SUPPLIED MATERIAL Start Marker

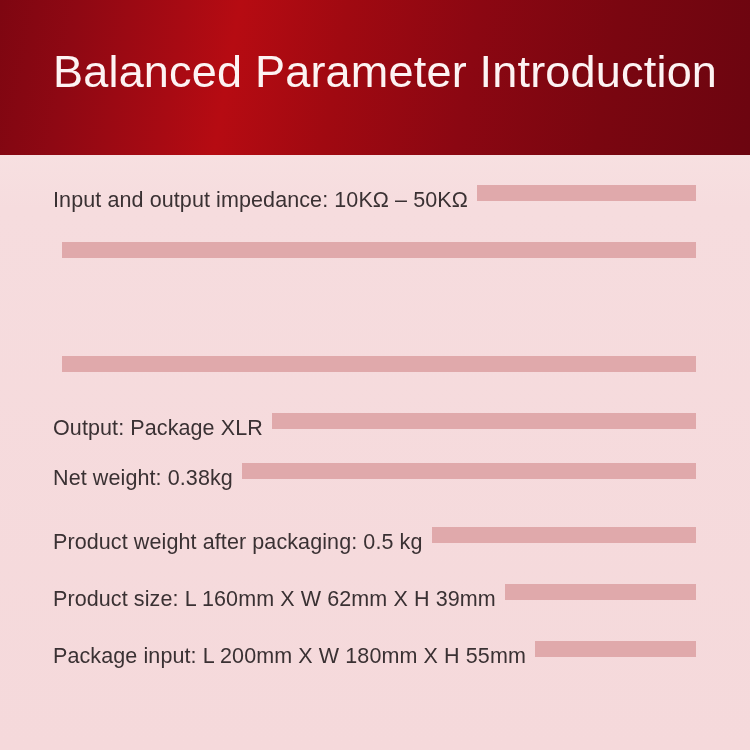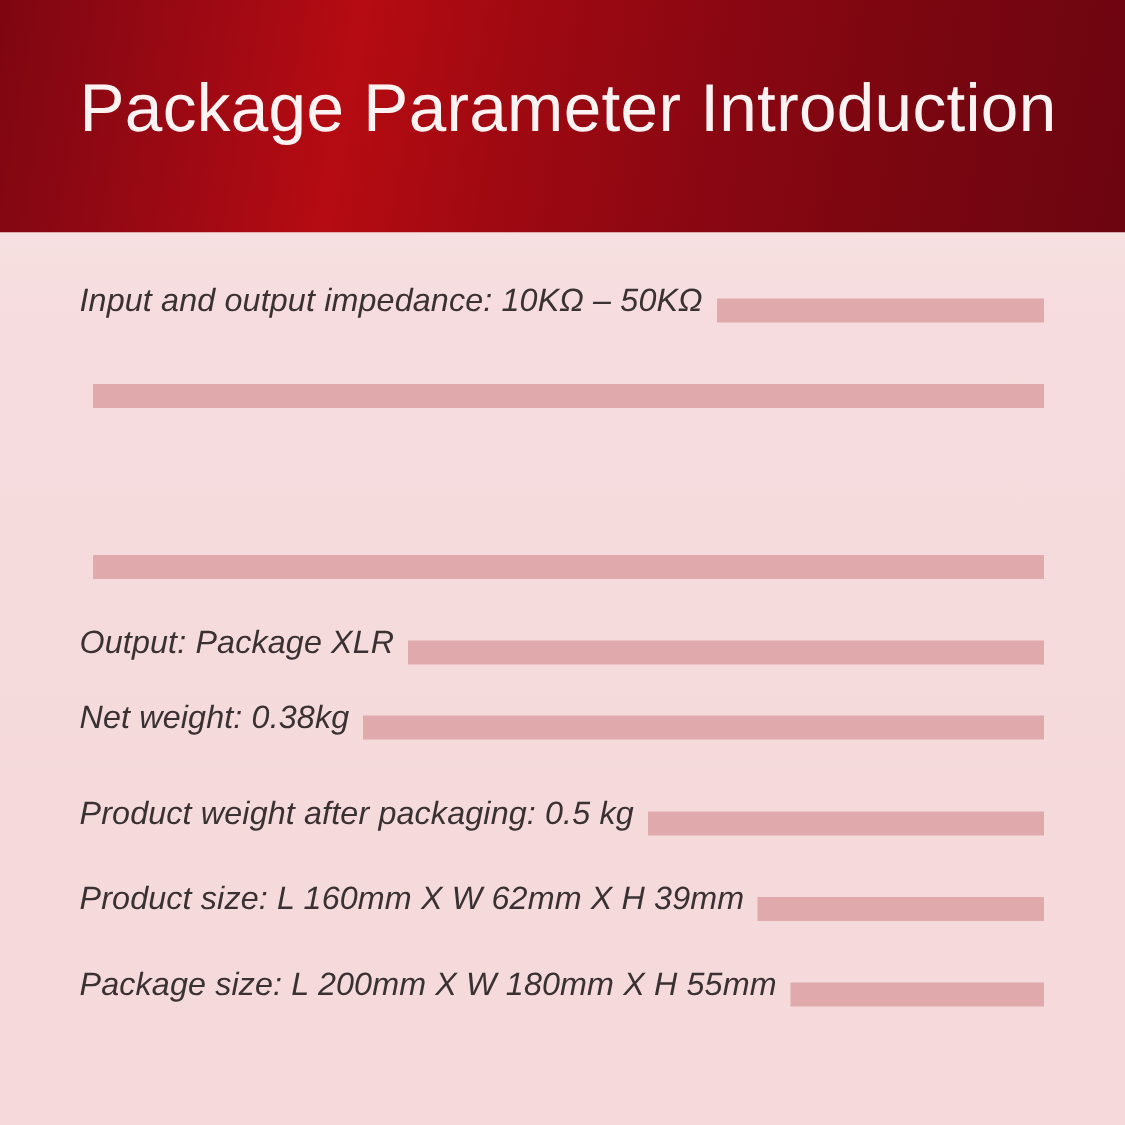"Package Parameter Introduction" h1 { text: Package -> Balanced }
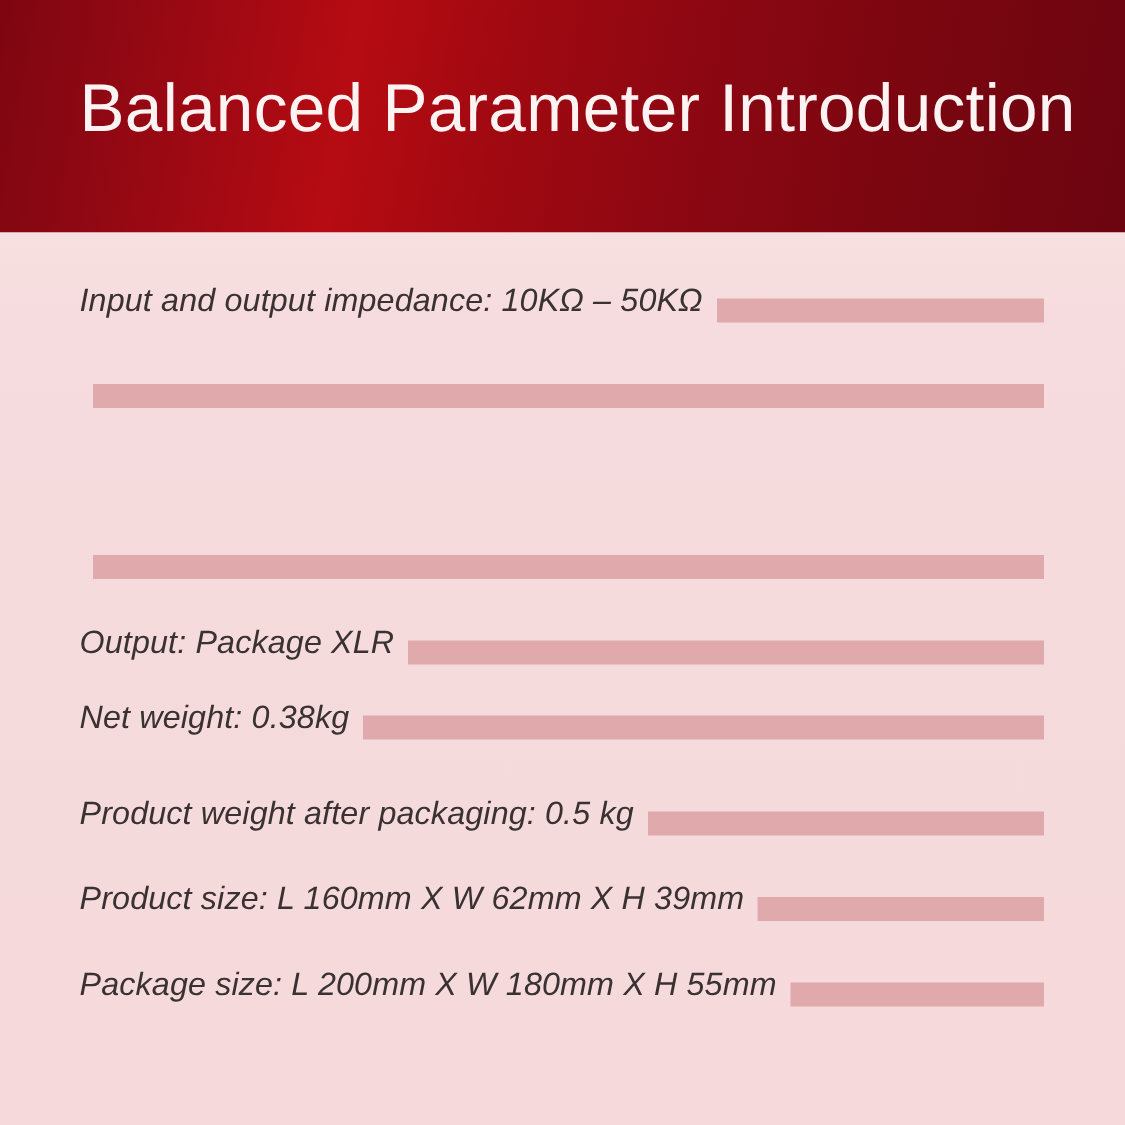"Input and output impedance: 10KΩ" .spec-row { align-items: flex-end -> flex-start; font-style: italic -> none }
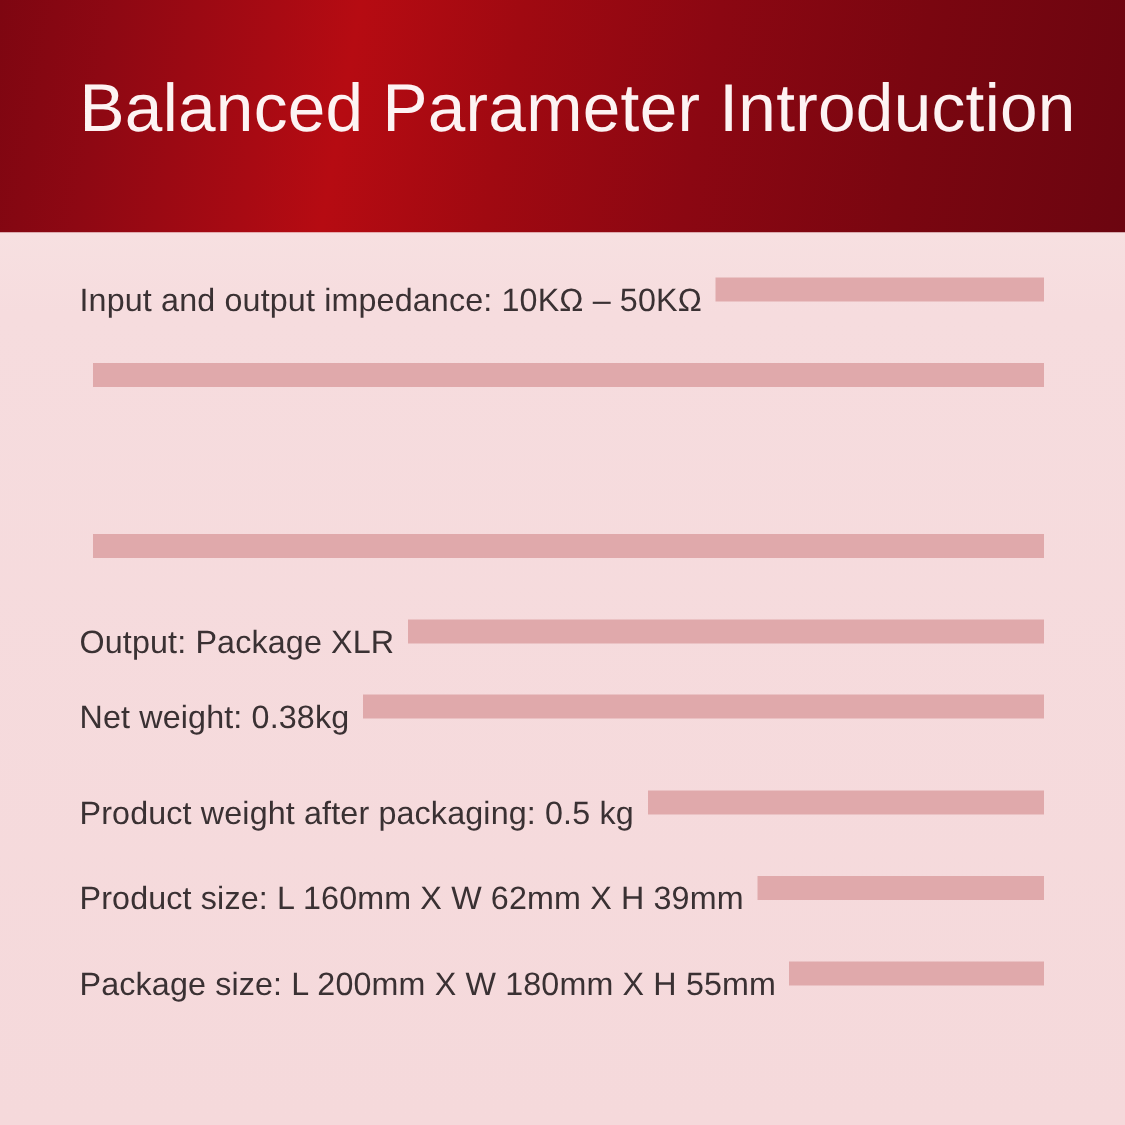"Package size: L 200mm X" span.spec-text { text: size -> input }
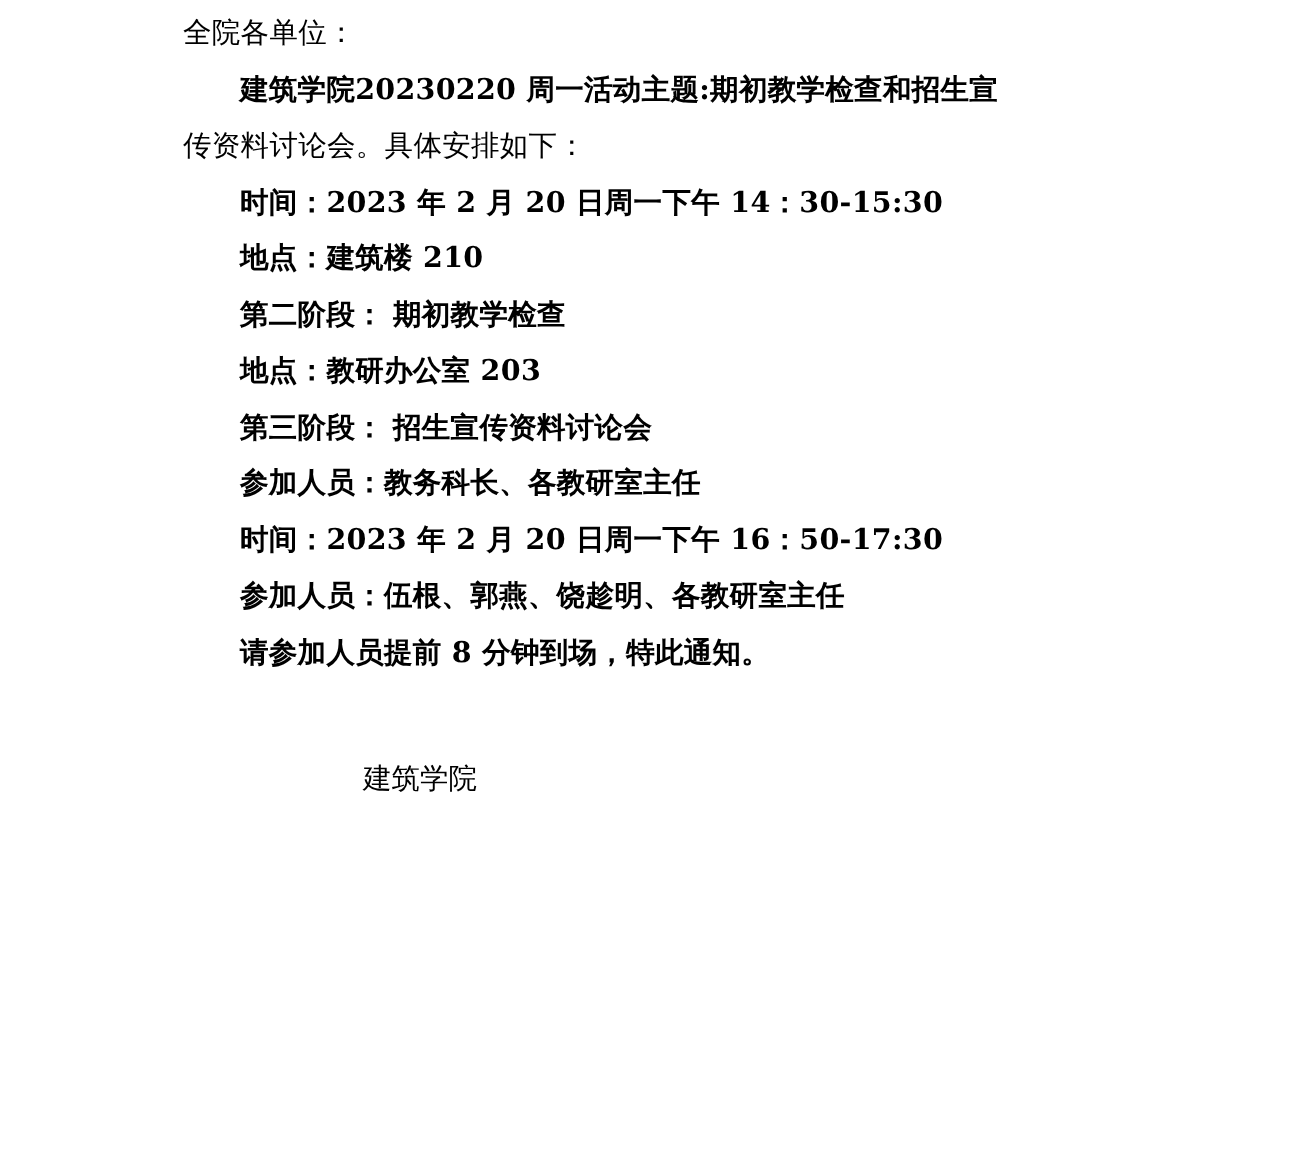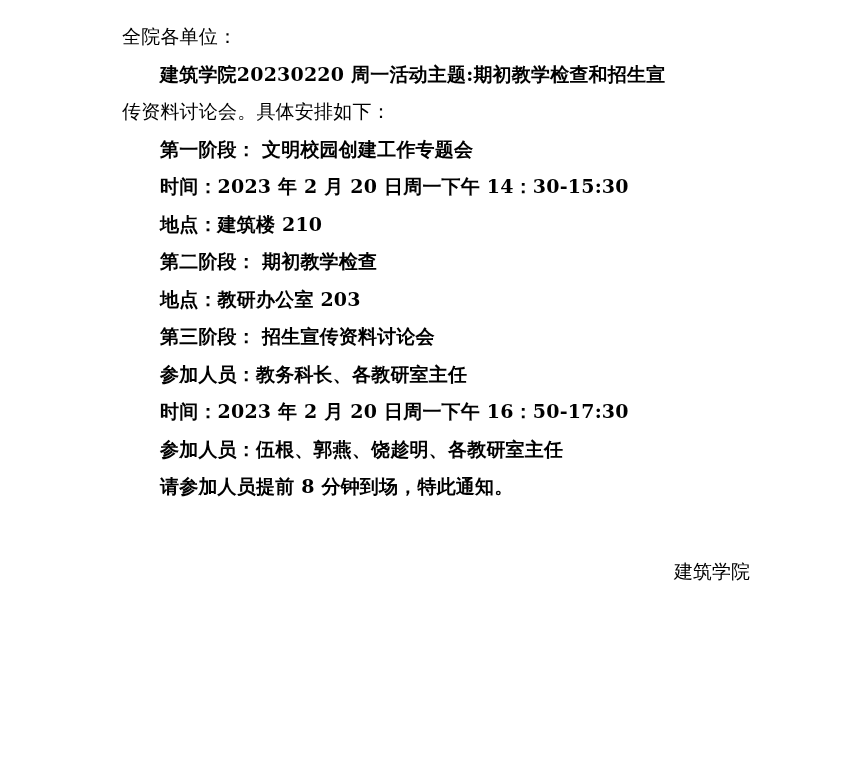"全院各单位：" .page { padding: 18px 112px 0 122px -> 4px 112px 0 122px }
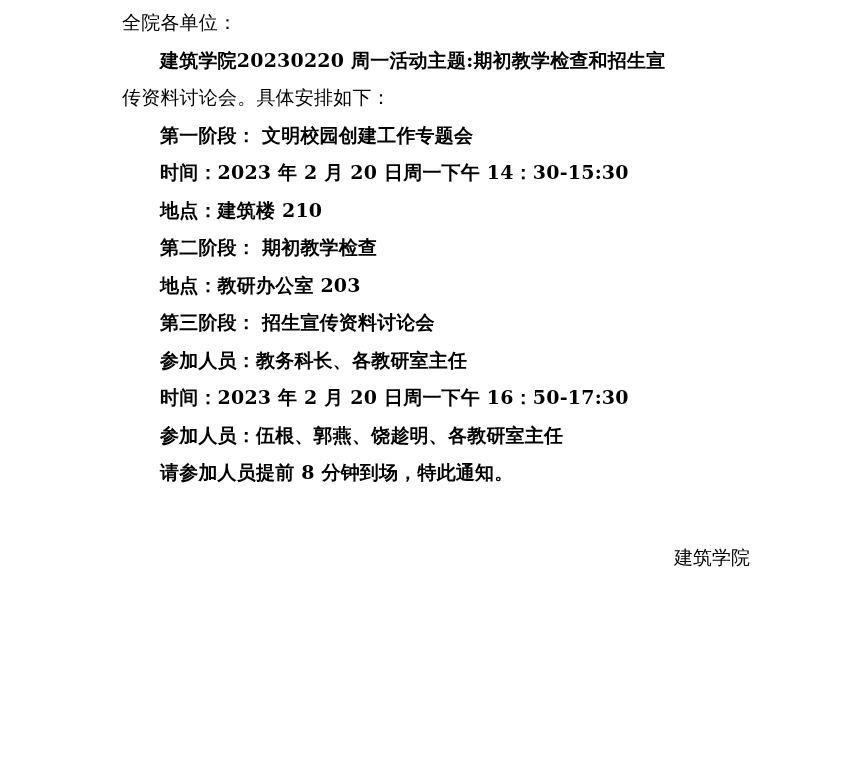"第一阶段： 文明校园创建工作专题会" div.line { html: <div><span>第一阶段：</span><span></span><span>文明校园创建工作专题会</span></div> -> none }
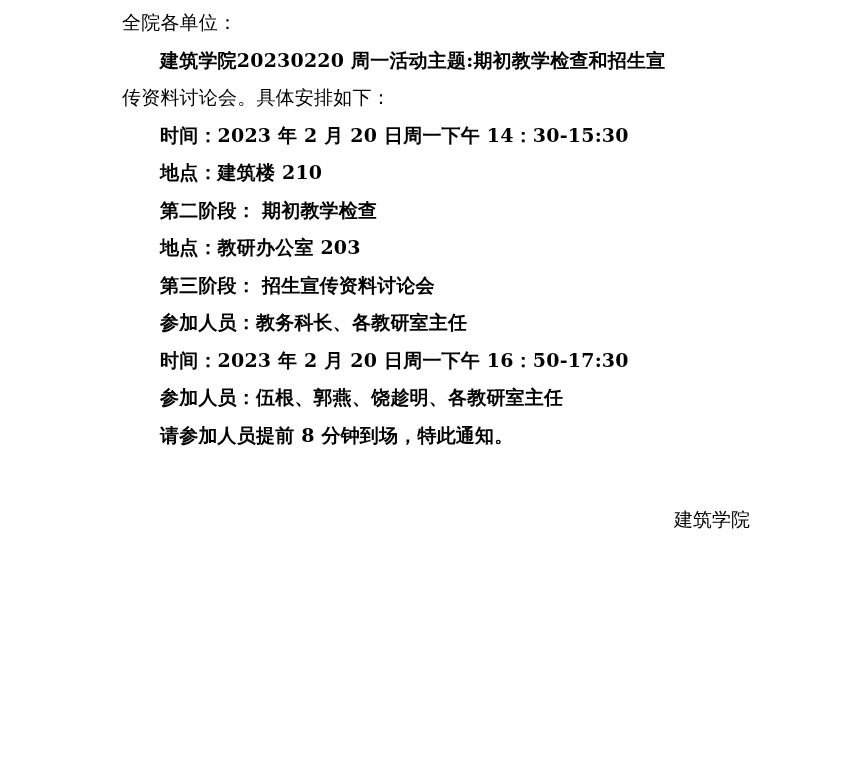"建筑学院" .signature { text-align: right -> left }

SUPPLIED MATERIAL End Marker

### [PROMPT]
Reproduce the material in its entirety and word for word, without the pictures.

### [SOLUTION FOR THIS PROBLEM]
"Package Parameter Introduction" h1 { text: Package -> Balanced }
"Input and output impedance: 10KΩ" .spec-row { align-items: flex-end -> flex-start; font-style: italic -> none }
"Package size: L 200mm X" span.spec-text { text: size -> input }
"全院各单位：" .page { padding: 18px 112px 0 122px -> 4px 112px 0 122px }
"第一阶段： 文明校园创建工作专题会" div.line { html: <div><span>第一阶段：</span><span></span><span>文明校园创建工作专题会</span></div> -> none }
"建筑学院" .signature { text-align: right -> left }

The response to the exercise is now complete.